I have a Ruby CGI (not rails) that picks photos and captions from a web form. My users are very keen on using smart quotes and ligatures, they are pasting from other sources. My web app does not deal well with these non-ASCII characters, is there a quick Ruby string manipulation routine that can get rid of non-ASCII chars?
A:
Quick GS revealed this discussion which suggests the following method:
class String
def remove_nonascii(replacement)
n=self.split("")
self.slice!(0..self.size)
n.each { |b|
if b[0].to_i< 33 || b[0].to_i>127 then
self.concat(replacement)
else
self.concat(b)
end
}
self.to_s
end
end
Joe
2009-08-12 19:51:56
Yes, I found that but it does not deal with unicode double byte chars right? Well, I will test this one, thanks for the help!
2009-08-12 19:54:36
A:
No there isn't short of removing all characters beside the basic ones (which is recommended above). The best slution would be handling these names properly (since most filesystems today do not have any problems with Unicode names). If your users paste in ligatures they sure as hell will want to get them back too.

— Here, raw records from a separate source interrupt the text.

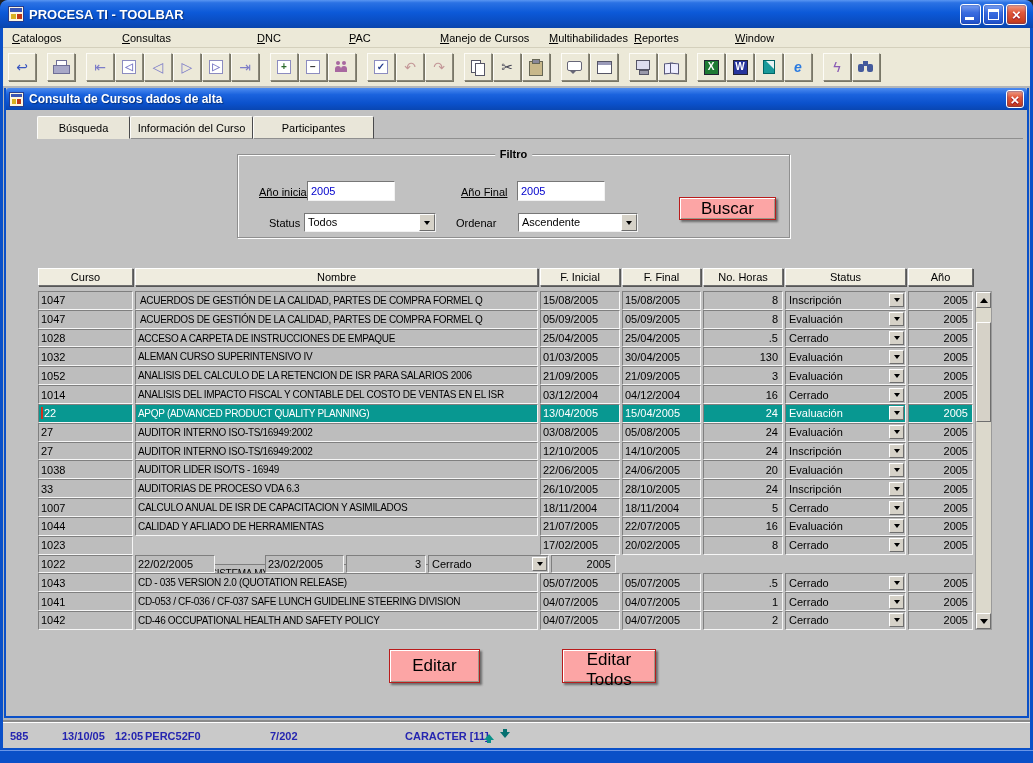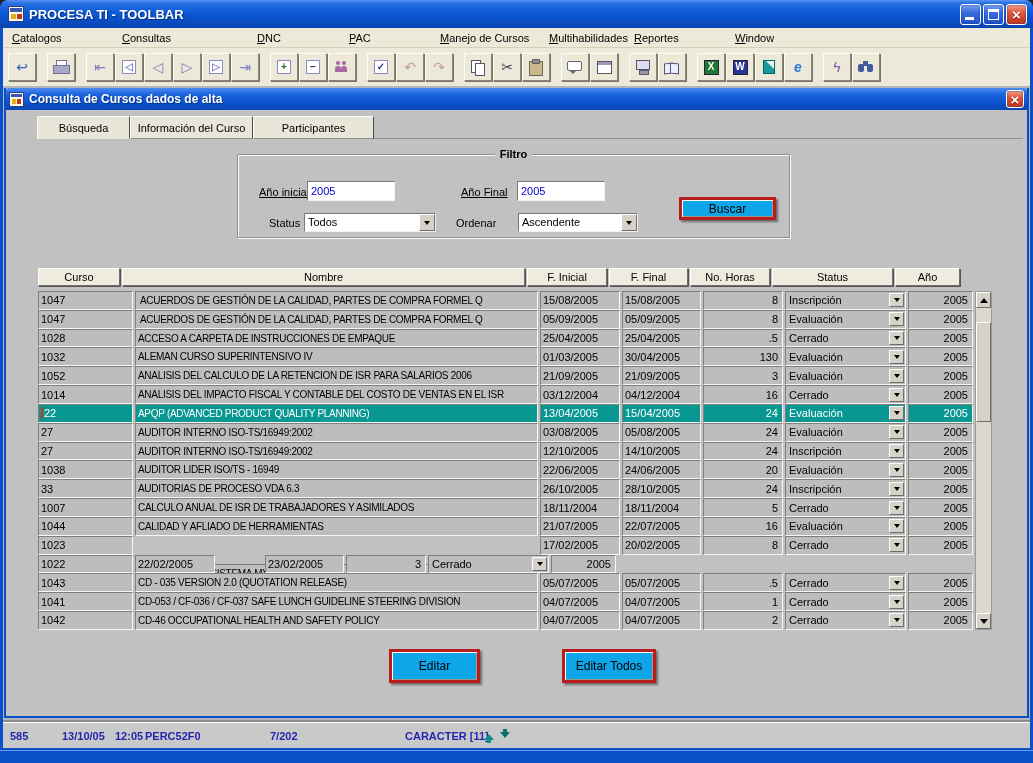"Buscar" .btn { background: #0ea5e9 -> #fca5a5; border: 3px solid #b91c1c -> 1px solid #b91c1c; font-size: 12px -> 17px }
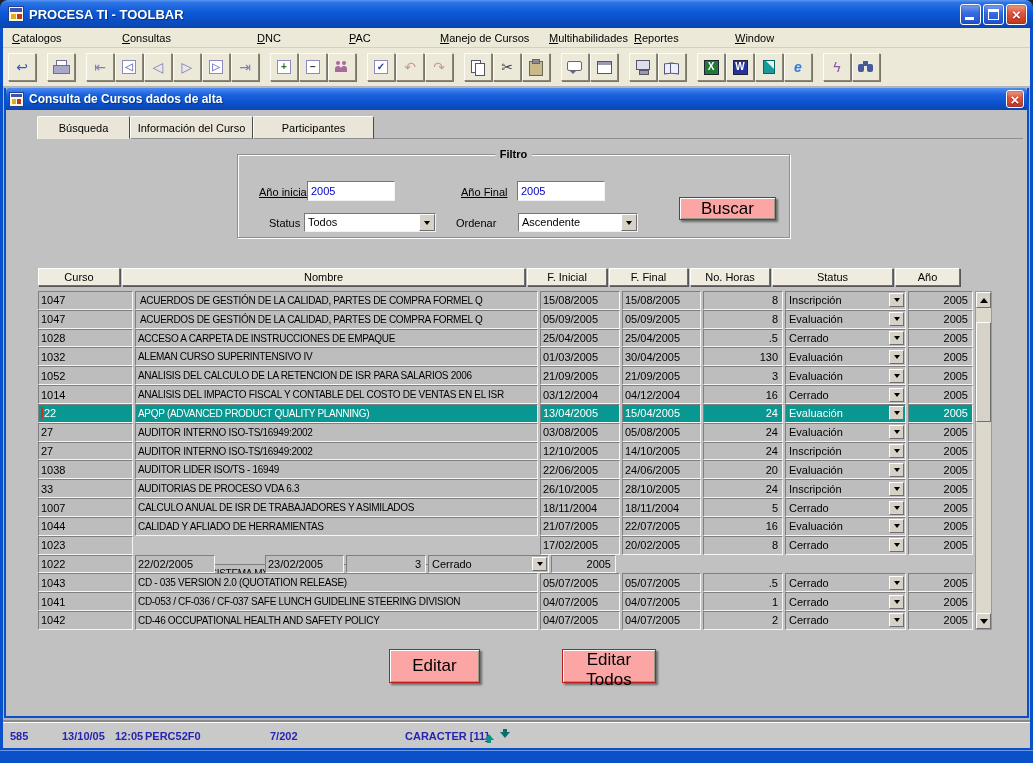"Curso" div.hcell { width: 82px -> 95px }
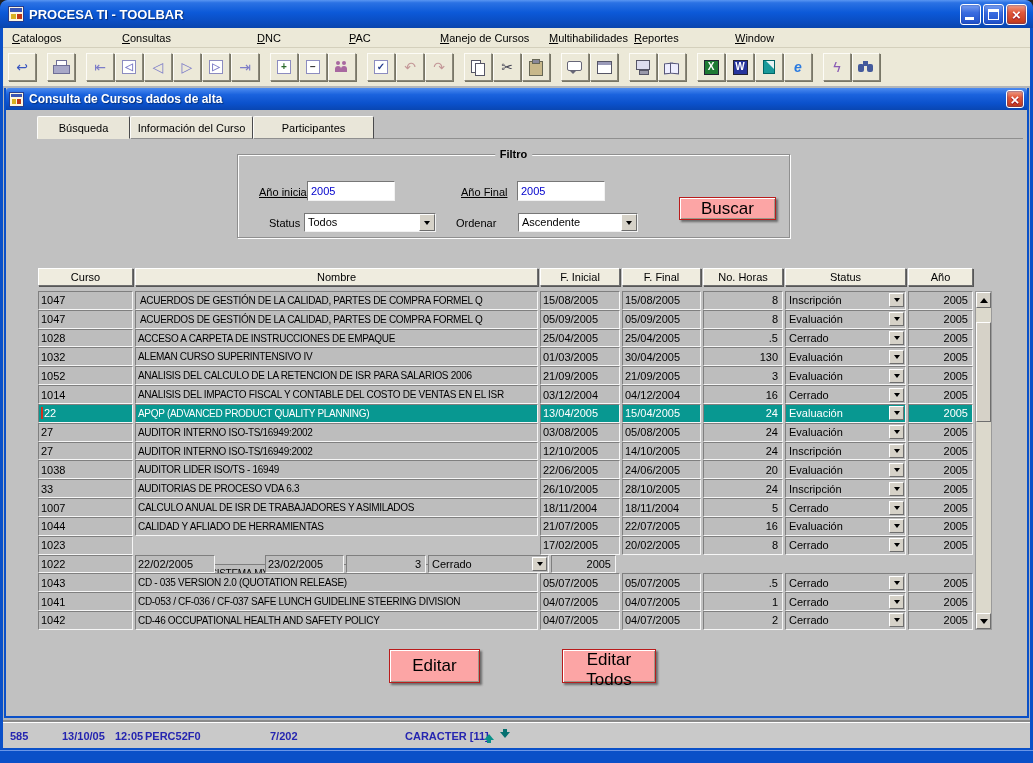"CALCULO ANUAL DE ISR DE" div.tcell { text: TRABAJADORES -> CAPACITACION }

If filesystem is your problem, abstract it away and set the filename to some md5 (this also allows you to easily shard uploads into buckets which scan very quickly since they never have too many entries).
Julik
2009-08-13 02:43:39
+2
A:
class String
def remove_non_ascii(replacement="")
self.gsub(/[\x80-\xff]/,replacement)
end
end
klochner
2009-08-13 05:13:53
+1
A:
Here's my suggestion using Iconv.
class String
def remove_non_ascii
require 'iconv'
Iconv.conv('ASCII//IGNORE', 'UTF8', self)
end
end
Scott
2009-08-13 14:27:34